A blue jay provides a welcome flash of cold color in this winter lansdcape.

These wintry days I am dreaming of the ocean. Days with my feet in the sand listening to the lapping of waves and casting my eyes on that big expanse of ocean until it merges with the sky. Naturally the conversation, whether it is just in my head or shared with others, turns to the ocean’s shade of blue. It is easy to draw folks into this discussion and very difficult to reach a consensus. Is the sea royal or navy, topaz, azure or aquamarine? If my inner child jumps into the discussion, it’s the Crayola 64 colors, past and present, that describe it best with indigo, cerulean and cadet blue in the running. My DIY friends lapse into Benjamin Moore lingo describing the ocean. They see it as Athens blue, waterdrop or Indi Go Go. Even with all this blue terminology circulating around in my head, the ocean will have to wait until a warmer day. The closest dot of blue on my horizon is the blue jay. He will have to suffice with his big personality and lovely blue hue.

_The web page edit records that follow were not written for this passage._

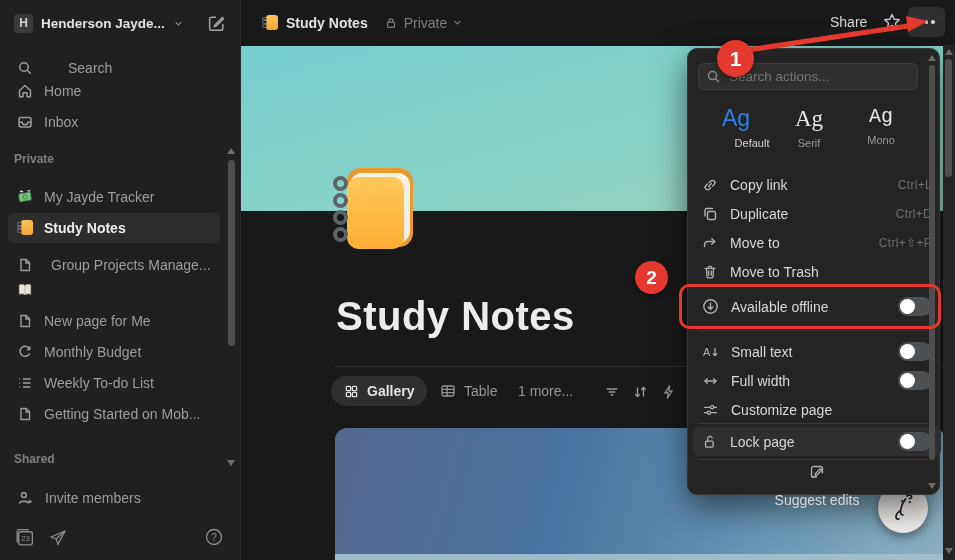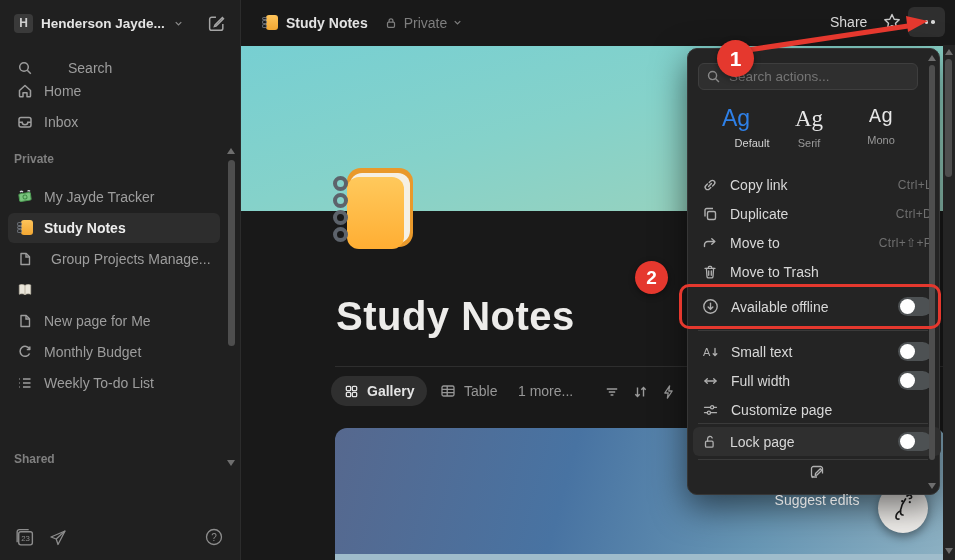"Group Projects Manage..." div.srow { top: 245px -> 251px }
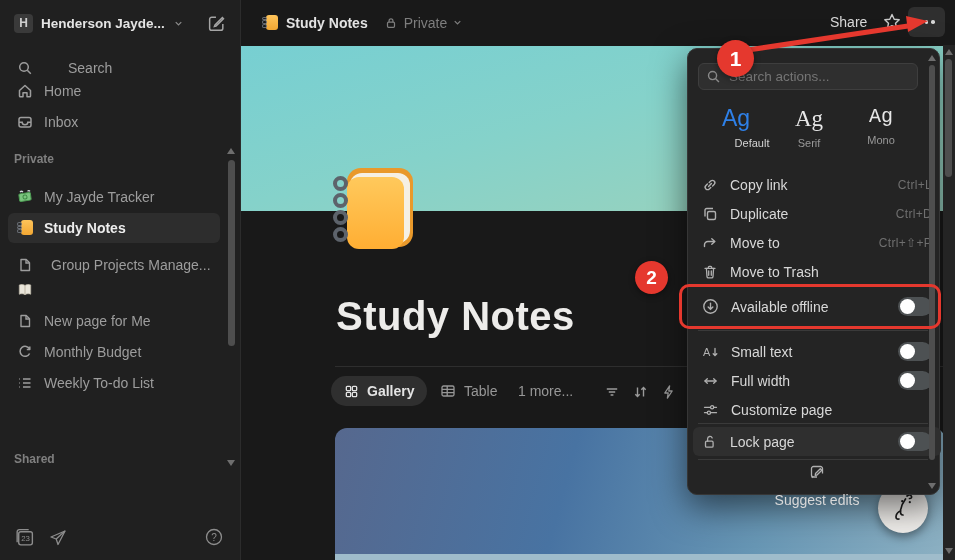"Getting Started on Mob..." div.srow { html: none -> <div> <span> <svg> <path></path> <path></path> </svg> </span> <span>Getting Started on Mob...</span> </div> }
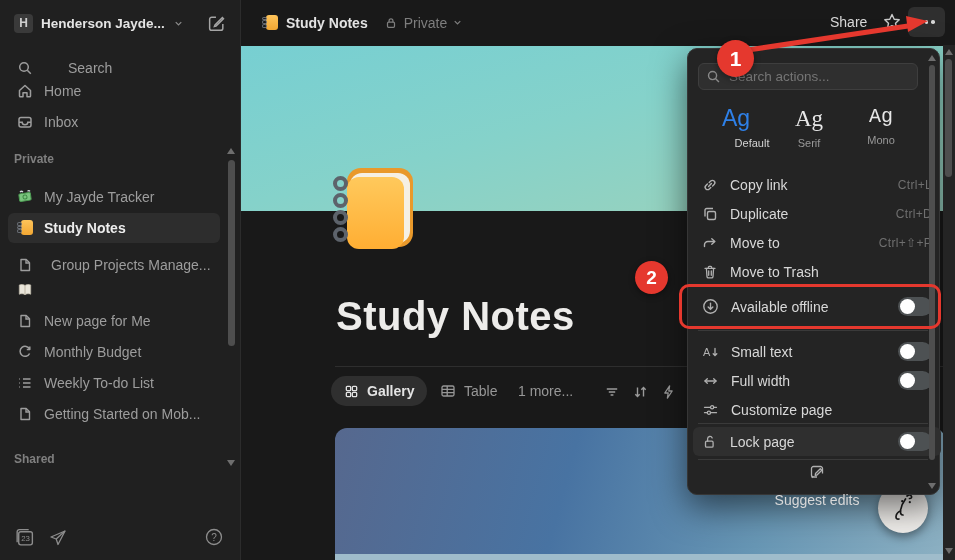"Invite members" div.srow { html: none -> <div> <span> <svg> <circle></circle> <path></path> <path></path> </svg> </span> <span>Invite members</span> </div> }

Blue jays are related to crows. Not surprisingly, they are known for their intelligence and social behavior. The male and female choose wisely and mate for life. They keep tabs on what is going on in the bird world, can mimic other calls and are generally in the thick of things. They eat mostly seeds and insects and are very fond of acorns and will find them and store them for later use. It is thought that blue jays helped to reforest the oak trees here in North America after the glacial periods with leftover stashed acorns. It’s always refreshing to make a case for hoarding! In the spring they make a nest out of bark strips and moss and twigs, usually in the crotch of a tree. The female lays four to six eggs and both parents tend to the hatchlings. They fledge in about three weeks but stay together with their families for the remainder of the summer. There are some blue jays that migrate, but it is a puzzle. Some head south one year and remain in New England the following one. It is a bit of a mystery why they choose to come or go, but being elusive just adds to their appeal. At any rate, there are plenty around during the winter to give me my blue fix.

So, I’ll continue to watch the local blue jays, scrolling through the shades of blue in my head. And, when I do so, it won’t be long before I am reminded of a recent trip to the 911 museum and the time I spent mesmerized by Spencer Finch’s blue wall. There in those hallowed halls, the artist created 2,983 mosaic squares in different shades of blue all representing folks lost on that horrible day. The spectrum of blues is said to be a remembrance of the color of the sky that fateful morning. Each square is a different shade of blue and it’s a powerful image, one which I cannot get out of my head: the sheer number of squares, the range of blues, the sober space in which they hang. When I came home I thought about the color of the sky and what it all meant. I also thought of my days in English class dissecting Stephen Crane’s “Open Boat” and his famous opening line….”None of them knew the color of the sky.” Maybe that was true back in the day for the desperate rowers, heads down in their boat, trying to get to shore .They knew the color of the sea, for sure. But for those of us who took a breath on 9/11, our eyes lifted towards the sky and found it still blue, while our hearts sank.